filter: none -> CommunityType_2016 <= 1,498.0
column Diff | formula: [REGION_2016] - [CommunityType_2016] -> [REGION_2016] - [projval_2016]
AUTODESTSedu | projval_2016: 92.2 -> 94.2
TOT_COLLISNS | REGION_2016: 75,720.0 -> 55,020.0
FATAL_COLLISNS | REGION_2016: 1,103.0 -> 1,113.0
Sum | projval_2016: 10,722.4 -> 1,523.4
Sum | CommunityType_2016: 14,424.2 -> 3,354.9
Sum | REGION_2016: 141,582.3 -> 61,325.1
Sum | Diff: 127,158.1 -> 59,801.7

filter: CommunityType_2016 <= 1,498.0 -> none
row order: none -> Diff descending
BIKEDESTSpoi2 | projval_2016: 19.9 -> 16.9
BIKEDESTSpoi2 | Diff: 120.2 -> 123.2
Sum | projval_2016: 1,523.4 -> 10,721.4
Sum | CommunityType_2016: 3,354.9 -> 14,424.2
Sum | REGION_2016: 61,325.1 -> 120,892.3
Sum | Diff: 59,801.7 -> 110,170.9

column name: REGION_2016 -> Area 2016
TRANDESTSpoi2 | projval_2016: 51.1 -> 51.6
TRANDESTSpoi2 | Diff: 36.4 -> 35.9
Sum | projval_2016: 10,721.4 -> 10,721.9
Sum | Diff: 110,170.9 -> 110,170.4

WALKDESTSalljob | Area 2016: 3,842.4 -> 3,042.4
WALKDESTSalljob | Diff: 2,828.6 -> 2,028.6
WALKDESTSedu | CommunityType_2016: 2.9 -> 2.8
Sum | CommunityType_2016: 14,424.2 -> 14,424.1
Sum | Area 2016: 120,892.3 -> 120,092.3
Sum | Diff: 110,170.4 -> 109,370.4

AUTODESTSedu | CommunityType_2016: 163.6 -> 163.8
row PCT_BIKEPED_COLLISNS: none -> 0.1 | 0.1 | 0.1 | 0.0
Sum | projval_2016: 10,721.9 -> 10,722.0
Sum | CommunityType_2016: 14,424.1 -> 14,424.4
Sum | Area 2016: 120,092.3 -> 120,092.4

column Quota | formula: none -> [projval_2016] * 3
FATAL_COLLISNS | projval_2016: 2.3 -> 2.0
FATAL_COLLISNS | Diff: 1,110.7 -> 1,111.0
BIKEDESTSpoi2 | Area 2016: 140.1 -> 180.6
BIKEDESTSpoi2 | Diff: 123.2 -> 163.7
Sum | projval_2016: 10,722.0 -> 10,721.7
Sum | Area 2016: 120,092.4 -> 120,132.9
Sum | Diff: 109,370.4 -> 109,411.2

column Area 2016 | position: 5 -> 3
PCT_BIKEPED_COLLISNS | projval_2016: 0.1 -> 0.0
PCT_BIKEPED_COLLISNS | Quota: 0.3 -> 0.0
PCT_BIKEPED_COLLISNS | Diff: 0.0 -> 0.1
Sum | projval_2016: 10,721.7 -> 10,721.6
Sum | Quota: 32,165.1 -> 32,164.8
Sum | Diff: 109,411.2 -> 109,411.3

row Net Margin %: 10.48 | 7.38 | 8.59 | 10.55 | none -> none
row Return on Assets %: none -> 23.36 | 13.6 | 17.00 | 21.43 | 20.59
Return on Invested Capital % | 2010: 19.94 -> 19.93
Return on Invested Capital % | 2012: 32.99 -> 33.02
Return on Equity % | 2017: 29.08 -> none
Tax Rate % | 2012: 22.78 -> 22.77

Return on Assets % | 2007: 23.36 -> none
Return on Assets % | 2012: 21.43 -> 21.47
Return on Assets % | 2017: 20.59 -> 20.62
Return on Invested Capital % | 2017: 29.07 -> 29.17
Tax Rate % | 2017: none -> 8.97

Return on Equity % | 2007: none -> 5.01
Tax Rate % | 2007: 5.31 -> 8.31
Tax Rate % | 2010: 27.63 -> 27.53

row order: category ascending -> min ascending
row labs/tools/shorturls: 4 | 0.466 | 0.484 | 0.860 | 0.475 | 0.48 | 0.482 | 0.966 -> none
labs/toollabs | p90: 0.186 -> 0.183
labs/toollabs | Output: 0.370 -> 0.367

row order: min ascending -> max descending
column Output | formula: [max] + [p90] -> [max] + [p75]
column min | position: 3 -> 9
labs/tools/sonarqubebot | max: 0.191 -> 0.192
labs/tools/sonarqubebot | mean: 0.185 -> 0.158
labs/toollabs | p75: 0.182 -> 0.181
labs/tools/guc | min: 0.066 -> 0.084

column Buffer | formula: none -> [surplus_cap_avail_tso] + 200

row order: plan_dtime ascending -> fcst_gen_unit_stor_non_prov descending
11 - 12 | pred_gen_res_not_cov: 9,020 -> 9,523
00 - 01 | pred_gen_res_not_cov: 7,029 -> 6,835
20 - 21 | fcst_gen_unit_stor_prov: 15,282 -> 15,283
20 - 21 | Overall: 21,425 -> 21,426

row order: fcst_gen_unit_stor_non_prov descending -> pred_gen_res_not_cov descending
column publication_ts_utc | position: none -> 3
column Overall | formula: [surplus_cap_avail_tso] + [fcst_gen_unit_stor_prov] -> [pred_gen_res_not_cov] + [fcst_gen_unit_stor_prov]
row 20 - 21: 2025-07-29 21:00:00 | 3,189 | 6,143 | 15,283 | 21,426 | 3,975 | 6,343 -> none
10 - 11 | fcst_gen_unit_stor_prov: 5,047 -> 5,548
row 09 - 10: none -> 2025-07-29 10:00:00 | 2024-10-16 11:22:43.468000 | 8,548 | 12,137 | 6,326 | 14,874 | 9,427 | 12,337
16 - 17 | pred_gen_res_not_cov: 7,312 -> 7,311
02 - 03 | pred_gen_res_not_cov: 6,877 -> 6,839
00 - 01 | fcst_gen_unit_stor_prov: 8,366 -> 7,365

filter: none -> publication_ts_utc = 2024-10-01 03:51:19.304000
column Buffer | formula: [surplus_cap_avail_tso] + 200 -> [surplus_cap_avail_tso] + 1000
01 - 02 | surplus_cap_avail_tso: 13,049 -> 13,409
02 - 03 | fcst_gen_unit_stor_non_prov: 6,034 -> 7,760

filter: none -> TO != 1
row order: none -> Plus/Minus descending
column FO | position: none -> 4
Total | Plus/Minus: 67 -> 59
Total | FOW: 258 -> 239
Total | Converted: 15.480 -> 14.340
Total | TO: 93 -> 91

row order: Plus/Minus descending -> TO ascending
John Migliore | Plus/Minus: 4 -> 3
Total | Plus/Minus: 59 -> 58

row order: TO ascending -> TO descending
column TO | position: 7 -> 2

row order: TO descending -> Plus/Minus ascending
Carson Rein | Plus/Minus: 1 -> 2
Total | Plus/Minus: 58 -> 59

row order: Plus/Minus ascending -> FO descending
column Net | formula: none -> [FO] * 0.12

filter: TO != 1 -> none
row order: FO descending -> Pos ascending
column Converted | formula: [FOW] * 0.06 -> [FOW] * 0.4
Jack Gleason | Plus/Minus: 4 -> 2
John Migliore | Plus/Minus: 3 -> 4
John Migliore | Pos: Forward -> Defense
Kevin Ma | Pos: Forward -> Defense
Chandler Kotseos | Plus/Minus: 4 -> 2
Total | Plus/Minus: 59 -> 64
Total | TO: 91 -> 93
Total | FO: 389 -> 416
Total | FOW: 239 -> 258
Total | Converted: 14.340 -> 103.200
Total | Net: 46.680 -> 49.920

_ _ _ _ _ _ _

• **Task description**
Exactly as they appear, retype the lines from the start of the records through the line containing "Return on Invested Capital % | 2012: 32.99".

• **Solved exercise**
filter: none -> CommunityType_2016 <= 1,498.0
column Diff | formula: [REGION_2016] - [CommunityType_2016] -> [REGION_2016] - [projval_2016]
AUTODESTSedu | projval_2016: 92.2 -> 94.2
TOT_COLLISNS | REGION_2016: 75,720.0 -> 55,020.0
FATAL_COLLISNS | REGION_2016: 1,103.0 -> 1,113.0
Sum | projval_2016: 10,722.4 -> 1,523.4
Sum | CommunityType_2016: 14,424.2 -> 3,354.9
Sum | REGION_2016: 141,582.3 -> 61,325.1
Sum | Diff: 127,158.1 -> 59,801.7

filter: CommunityType_2016 <= 1,498.0 -> none
row order: none -> Diff descending
BIKEDESTSpoi2 | projval_2016: 19.9 -> 16.9
BIKEDESTSpoi2 | Diff: 120.2 -> 123.2
Sum | projval_2016: 1,523.4 -> 10,721.4
Sum | CommunityType_2016: 3,354.9 -> 14,424.2
Sum | REGION_2016: 61,325.1 -> 120,892.3
Sum | Diff: 59,801.7 -> 110,170.9

column name: REGION_2016 -> Area 2016
TRANDESTSpoi2 | projval_2016: 51.1 -> 51.6
TRANDESTSpoi2 | Diff: 36.4 -> 35.9
Sum | projval_2016: 10,721.4 -> 10,721.9
Sum | Diff: 110,170.9 -> 110,170.4

WALKDESTSalljob | Area 2016: 3,842.4 -> 3,042.4
WALKDESTSalljob | Diff: 2,828.6 -> 2,028.6
WALKDESTSedu | CommunityType_2016: 2.9 -> 2.8
Sum | CommunityType_2016: 14,424.2 -> 14,424.1
Sum | Area 2016: 120,892.3 -> 120,092.3
Sum | Diff: 110,170.4 -> 109,370.4

AUTODESTSedu | CommunityType_2016: 163.6 -> 163.8
row PCT_BIKEPED_COLLISNS: none -> 0.1 | 0.1 | 0.1 | 0.0
Sum | projval_2016: 10,721.9 -> 10,722.0
Sum | CommunityType_2016: 14,424.1 -> 14,424.4
Sum | Area 2016: 120,092.3 -> 120,092.4

column Quota | formula: none -> [projval_2016] * 3
FATAL_COLLISNS | projval_2016: 2.3 -> 2.0
FATAL_COLLISNS | Diff: 1,110.7 -> 1,111.0
BIKEDESTSpoi2 | Area 2016: 140.1 -> 180.6
BIKEDESTSpoi2 | Diff: 123.2 -> 163.7
Sum | projval_2016: 10,722.0 -> 10,721.7
Sum | Area 2016: 120,092.4 -> 120,132.9
Sum | Diff: 109,370.4 -> 109,411.2

column Area 2016 | position: 5 -> 3
PCT_BIKEPED_COLLISNS | projval_2016: 0.1 -> 0.0
PCT_BIKEPED_COLLISNS | Quota: 0.3 -> 0.0
PCT_BIKEPED_COLLISNS | Diff: 0.0 -> 0.1
Sum | projval_2016: 10,721.7 -> 10,721.6
Sum | Quota: 32,165.1 -> 32,164.8
Sum | Diff: 109,411.2 -> 109,411.3

row Net Margin %: 10.48 | 7.38 | 8.59 | 10.55 | none -> none
row Return on Assets %: none -> 23.36 | 13.6 | 17.00 | 21.43 | 20.59
Return on Invested Capital % | 2010: 19.94 -> 19.93
Return on Invested Capital % | 2012: 32.99 -> 33.02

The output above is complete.